Distanced, but Connected: Ways to Reach Your Whole Community

What a strange time we are living in. I don’t know about you, but I’m feeling a bit lonely and disconnected. Working in a small-town library can be rather isolating in itself, but when you’re cut off from your community, it’s easy to feel rather irrelevant.

With everyone stuck at home, is there even a way for library staff to connect with people? The answer is yes! I rounded up some out-of-the-box ideas for reaching patrons via social media. plus a few offline ideas for those who don’t have an internet connection.

A child hanging a painting of a rainbow inside a window
With most libraries closed and patrons stuck at home, it might take new strategies to reach your community.

Lighthearted social media posts are important ...
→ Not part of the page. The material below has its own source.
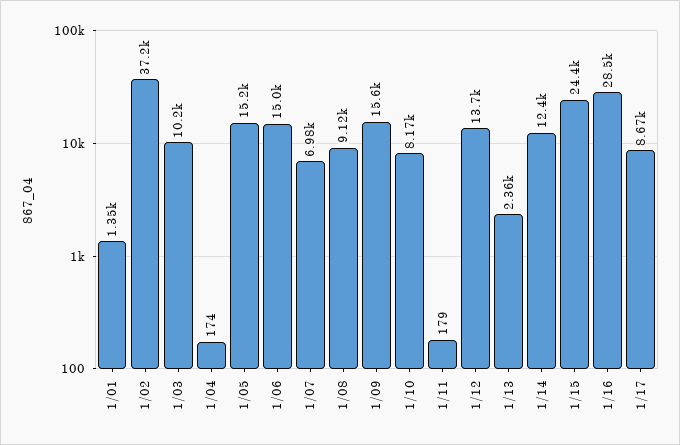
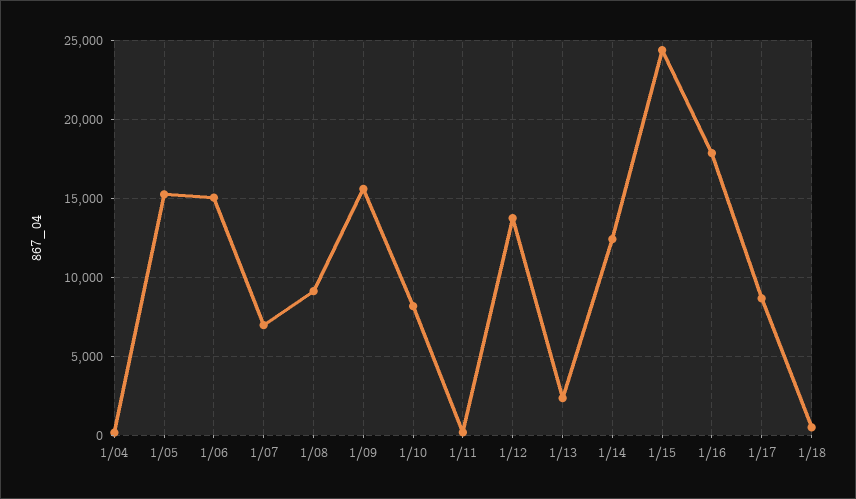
1/01: 1350 -> none
1/02: 37200 -> none
1/03: 10200 -> none
1/16: 28500 -> 18000
1/18: none -> 500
If you're in charge of your libary's social media channels, be a voice for information AND levity. Make sure you’re not only sharing links to information on COVID-19; while those posts are helpful, your followers are probably overwhelmed with all the virus news. Keep many of your posts light and fun.

  • #BookFace photos are a way to get creative! Encourage patrons to take their own.
  • Book Dominoes: Post a video of book dominoes falling around the library building (if you are allowed inside).
  • Unusual Holidays: There are so many! Promote unusual holidays like Shrimp Scampi Day (coming up soon!).
  • Day in the Life: Even though the library isn’t open, your patrons would still love to see you tidying your office, making a new flannel board for your next online story time, or rearranging the children’s area. Sneak peeks behind the scenes of the public library is interesting to librarians and non-librarians alike!
  • Animal videos: Literally any animal, doing literally anything. It will probably get more likes than your last three posts combined. 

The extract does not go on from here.